# WHAT IS REQUIRED
Output what the records say, word for word, with no images.

──────── INPUT MATERIAL ────────

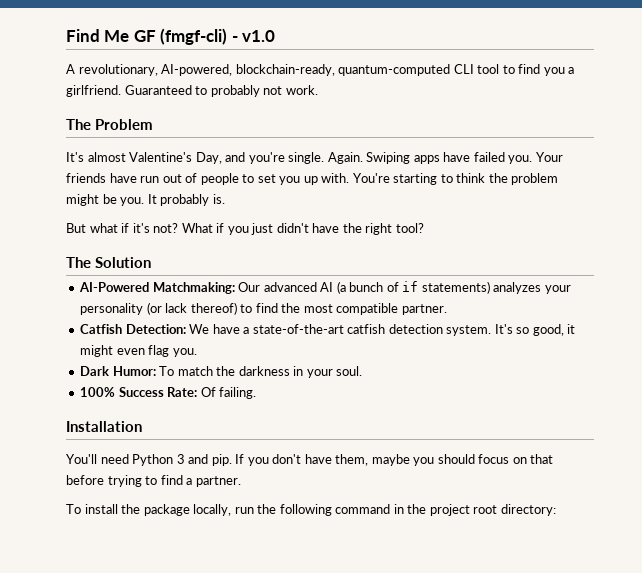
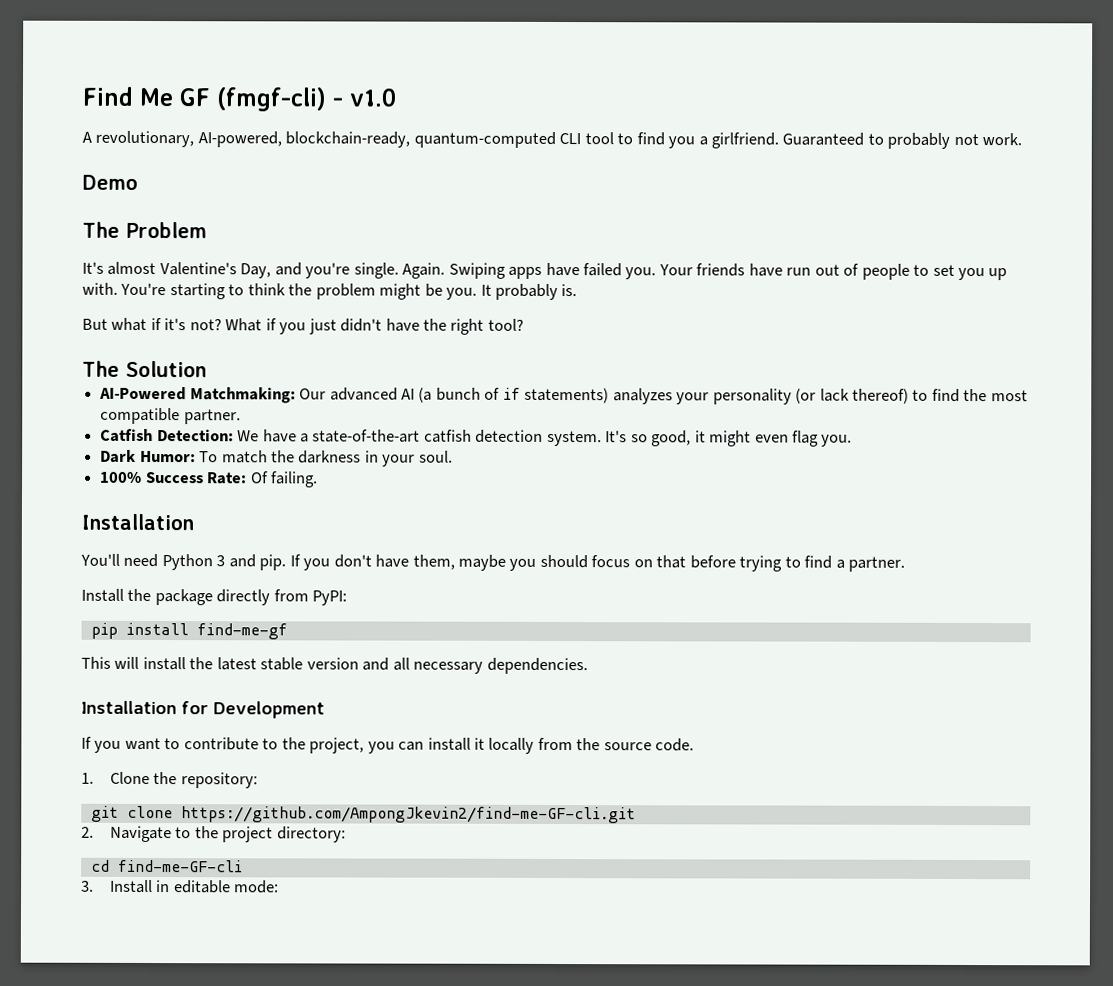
+ Demo
- To install the package locally, run the following command in the project root directory:
+ Install the package directly from PyPI:
+ pip install find-me-gf
+ This will install the latest stable version and all necessary dependencies.
+ Installation for Development
+ If you want to contribute to the project, you can install it locally from the source code.
+ 1. Clone the repository:
+ git clone https://github.com/AmpongJkevin2/find-me-GF-cli.git
+ 2. Navigate to the project directory:
+ cd find-me-GF-cli
+ 3. Install in editable mode:

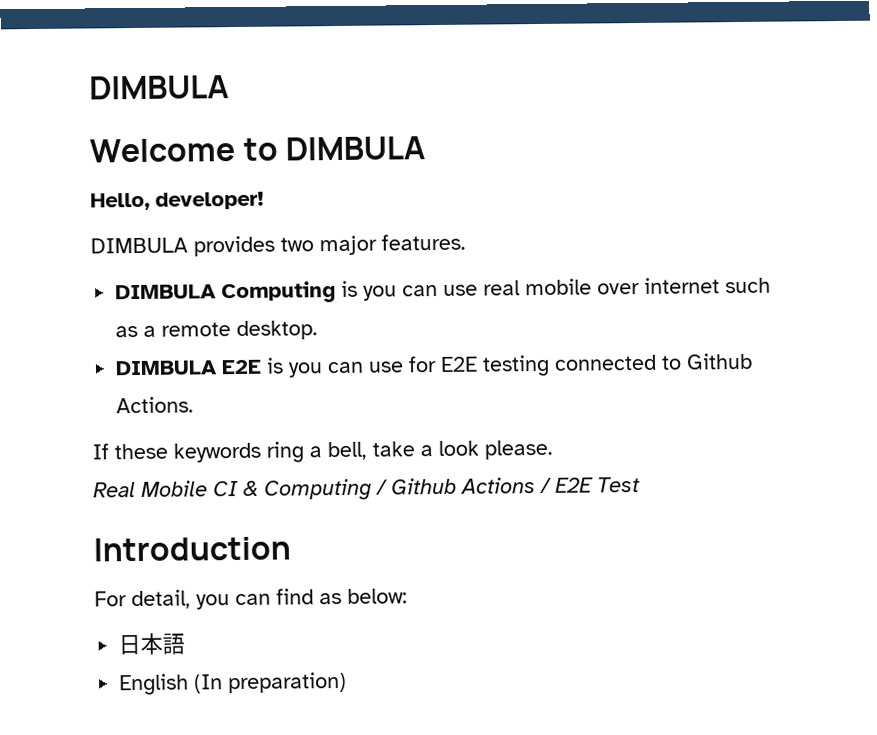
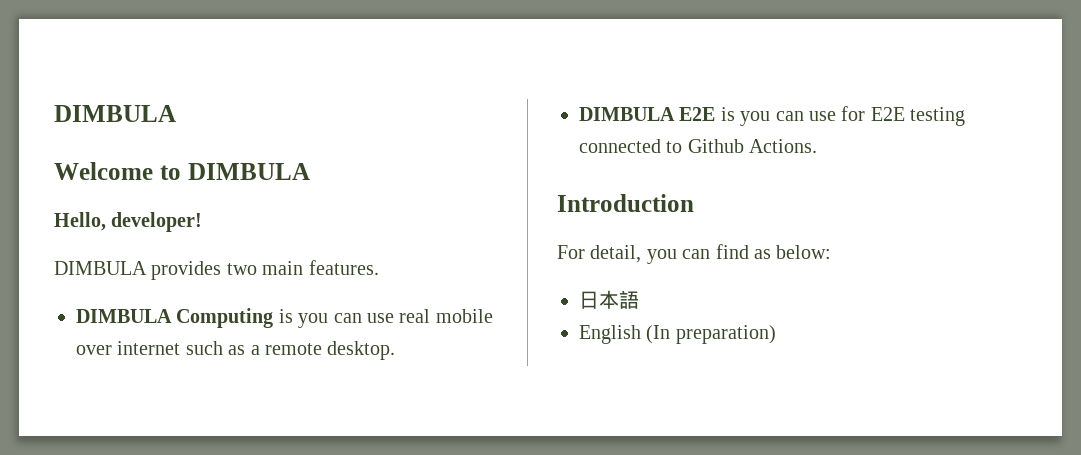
- DIMBULA provides two major features.
+ DIMBULA provides two main features.
- If these keywords ring a bell, take a look please.
- Real Mobile CI & Computing / Github Actions / E2E Test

────────

# FINAL ANSWER
+ Demo
- To install the package locally, run the following command in the project root directory:
+ Install the package directly from PyPI:
+ pip install find-me-gf
+ This will install the latest stable version and all necessary dependencies.
+ Installation for Development
+ If you want to contribute to the project, you can install it locally from the source code.
+ 1. Clone the repository:
+ git clone https://github.com/AmpongJkevin2/find-me-GF-cli.git
+ 2. Navigate to the project directory:
+ cd find-me-GF-cli
+ 3. Install in editable mode:

- DIMBULA provides two major features.
+ DIMBULA provides two main features.
- If these keywords ring a bell, take a look please.
- Real Mobile CI & Computing / Github Actions / E2E Test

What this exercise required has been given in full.